TL;DR

Ever use WhatsApp? It’s arguably the most widely used messaging application across the world. Its original team of approximately 50 engineers scaled it to nearly a billion (900 million) users before its Facebook acquisition. Perhaps this may help you answer “how” that happened…

One Hacker News comment:

Basically they’re a silicon valley company who’ve done everything that’s exactly the opposite of standard silicon valley advise – bootstrapped for first few years, complete apathy or even aversion to silicon valley marketing.

Another Hacker News comment:

I interviewed with them recently. They claimed their success was due to picking up Erlang.

The screenshot is from the following talk by Saša Jurić, the author of Elixir in Action, being the first book that I had ever read on the language when I began. If I could get you to take anything away from this post, it’d be the entirety of this video. Watch it! You won’t be disappointed as it delivers like no other talk you’ve seen – “brutally” to the point giving you an idea about what it is like running real systems in production that the BEAM (Erlang VM) provides and that no other platform provides out of the box; not Haskell, not Scala, not Clojure, not OCaml. You’re going to be coming away with a wishlist of things that you wish that your language or platform had.


the actual things that I love (language features)

I’ve played with my fair share of programming languages – MIPS, C, C++, Rust, Golang, Ruby, Python, JavaScript, Java, Kotlin, Scala, Clojure, OCaml, Haskell.
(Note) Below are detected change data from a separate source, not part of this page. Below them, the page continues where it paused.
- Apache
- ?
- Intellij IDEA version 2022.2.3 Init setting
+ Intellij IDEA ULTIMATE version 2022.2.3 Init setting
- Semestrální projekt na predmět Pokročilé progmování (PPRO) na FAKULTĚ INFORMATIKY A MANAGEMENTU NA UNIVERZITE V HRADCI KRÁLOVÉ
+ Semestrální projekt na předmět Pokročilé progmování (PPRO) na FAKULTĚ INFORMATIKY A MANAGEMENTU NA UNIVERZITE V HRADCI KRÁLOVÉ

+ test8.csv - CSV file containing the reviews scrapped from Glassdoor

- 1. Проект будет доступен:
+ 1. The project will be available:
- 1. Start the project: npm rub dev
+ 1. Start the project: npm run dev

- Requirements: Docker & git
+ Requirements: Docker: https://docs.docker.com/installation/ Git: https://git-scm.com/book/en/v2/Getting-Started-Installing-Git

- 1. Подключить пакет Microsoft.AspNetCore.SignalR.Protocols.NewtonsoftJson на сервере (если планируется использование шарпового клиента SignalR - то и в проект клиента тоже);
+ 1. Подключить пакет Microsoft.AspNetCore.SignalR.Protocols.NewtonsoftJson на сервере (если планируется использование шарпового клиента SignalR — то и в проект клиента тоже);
I haven’t worked with them all in production or deployed them in systems used by others. I also don’t claim to have deep knowledge of all of them.

I always tell others that Elixir is a mixture (pun intended) of some of people’s favorite things from some of people’s favorite popular programming languages. Below I list the ones that have stood out to me and exclude features from BEAM aka the Erlang virtual machine (VM), because the video in the TL;DR section above fills that in.

1. syntax from Ruby

If you’ve ever worked with Ruby, the syntax will look very familiar to you. I’m not a huge fan of end but there’s a reason for why it exists

defmodule Foo do
  def bar do
    IO.puts("bar")
  end
end

2. docstrings and doctests from Python

One of the biggest issues that professional developers have when adding comments to code is this idea known as “decaying documentation”. It simply implies that there is an oft-forgotten update to the corresponding comment (documentation) when a code change is performed. Python provides a facility called doctests to solve this problem – if a code example is provided in the “comment” a run of the test suite would reveal a test failure should that example no longer work after the code change.

defmodule MyApp.Hello do
  @moduledoc """
  This is the Hello module.
  """
  @moduledoc since: "1.0.0"

  @doc """
  Says hello to the given `name`.

  Returns `:ok`.

  ## Examples

      iex> MyApp.Hello.world(:john)
      :ok

  """
  @doc since: "1.3.0"
  def world(name) do
    IO.puts("hello #{name}")
  end
end

3. comprehensions from Python

List comprehensions anyone? I care a lot about the ergonomics of a language and its ability to express declaratively what I want to do. While Python is a language that a lot of people love, I’ve a lot of gripes with it, primarily that it promotes procedural code, but list comprehensions is certainly one of my favorite and expressive language features despite what I find to be a clunky functools module that seems like an awkward bolt-on. Guido, Python’s creator, himself noted that Python had no intention of providing functional programming facilities – so needless to say, a bit of a second-class citizen.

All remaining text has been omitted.